**Activity**
Lines from the line with "font-size: 13px ->" to the line with "text: Aluminium Configuration" in the entries below, and only those, must be output exactly, with both ends included.

**Records to process**
Segment Open

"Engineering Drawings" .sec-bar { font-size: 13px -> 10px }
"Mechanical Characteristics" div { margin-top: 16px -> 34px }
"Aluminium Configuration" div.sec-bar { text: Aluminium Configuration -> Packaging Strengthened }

Segment Closed
Segment Open

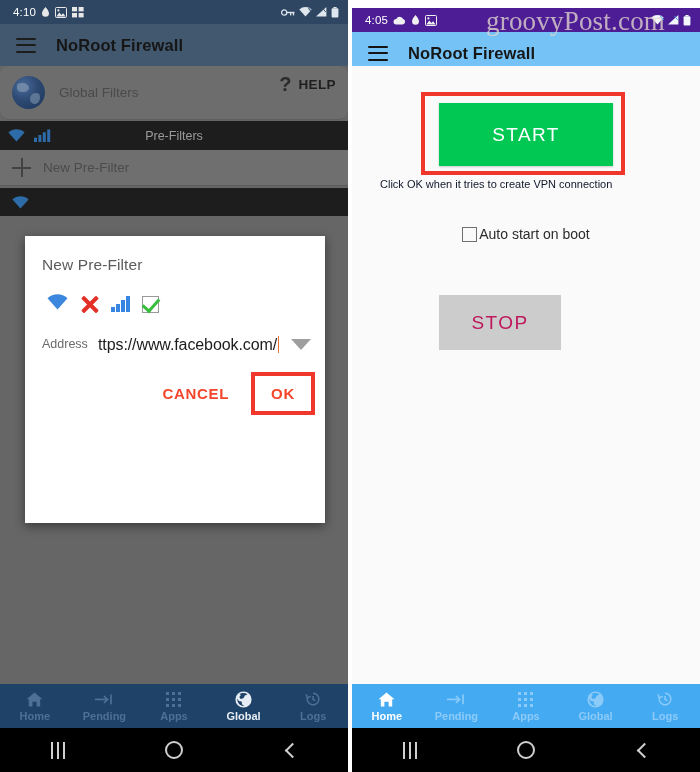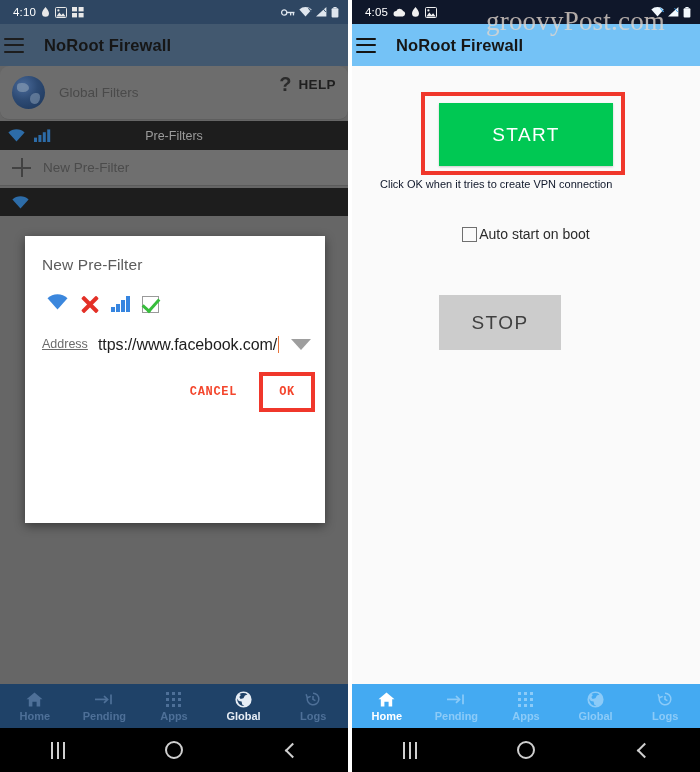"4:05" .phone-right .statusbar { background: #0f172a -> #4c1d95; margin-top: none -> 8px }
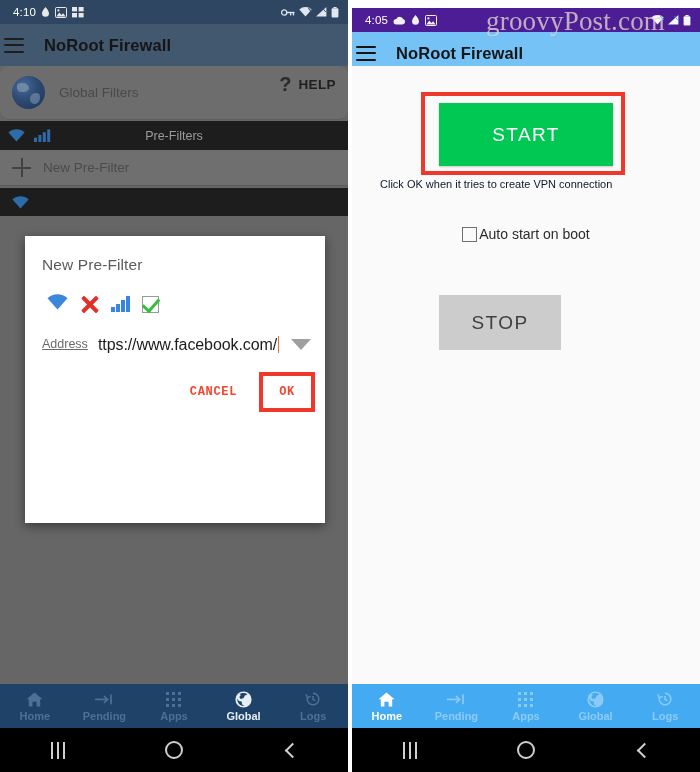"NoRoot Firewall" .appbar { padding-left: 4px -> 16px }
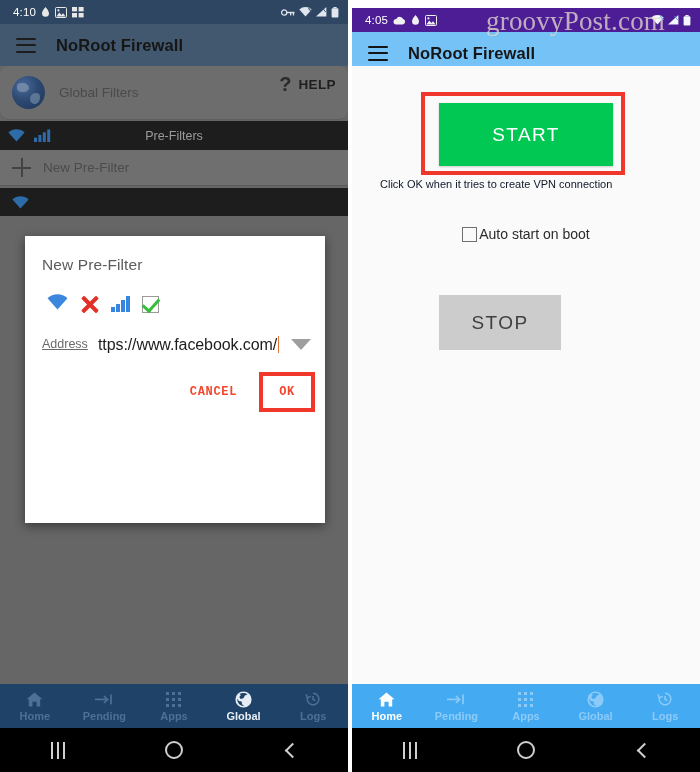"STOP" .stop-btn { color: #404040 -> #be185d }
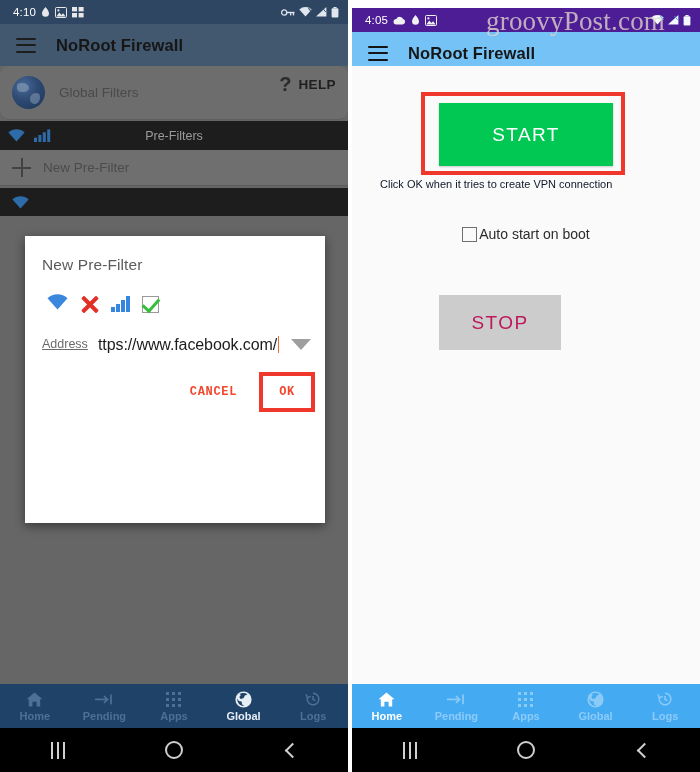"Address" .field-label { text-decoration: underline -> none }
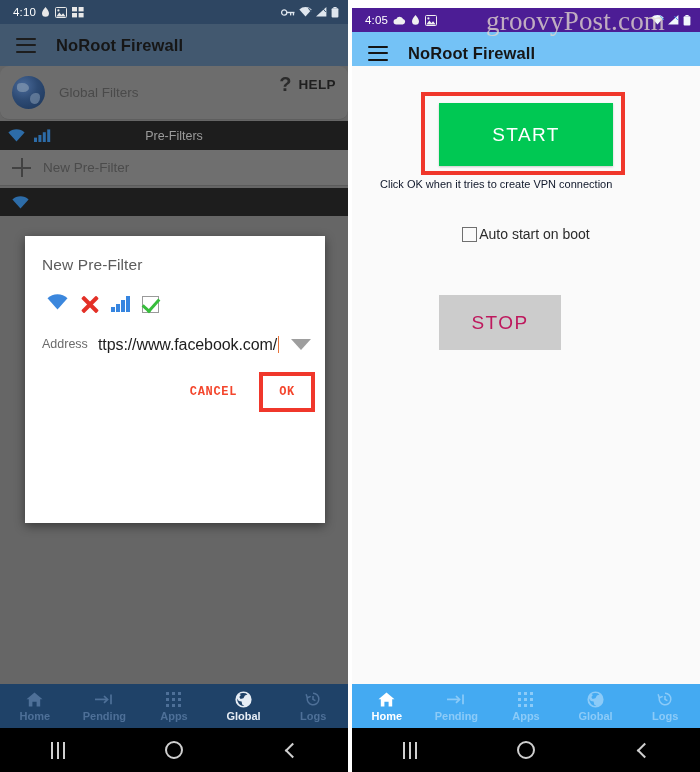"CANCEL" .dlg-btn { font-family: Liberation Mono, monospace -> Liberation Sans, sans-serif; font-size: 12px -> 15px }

Segment Closed

**Solution to this exercise**
"Engineering Drawings" .sec-bar { font-size: 13px -> 10px }
"Mechanical Characteristics" div { margin-top: 16px -> 34px }
"Aluminium Configuration" div.sec-bar { text: Aluminium Configuration -> Packaging Strengthened }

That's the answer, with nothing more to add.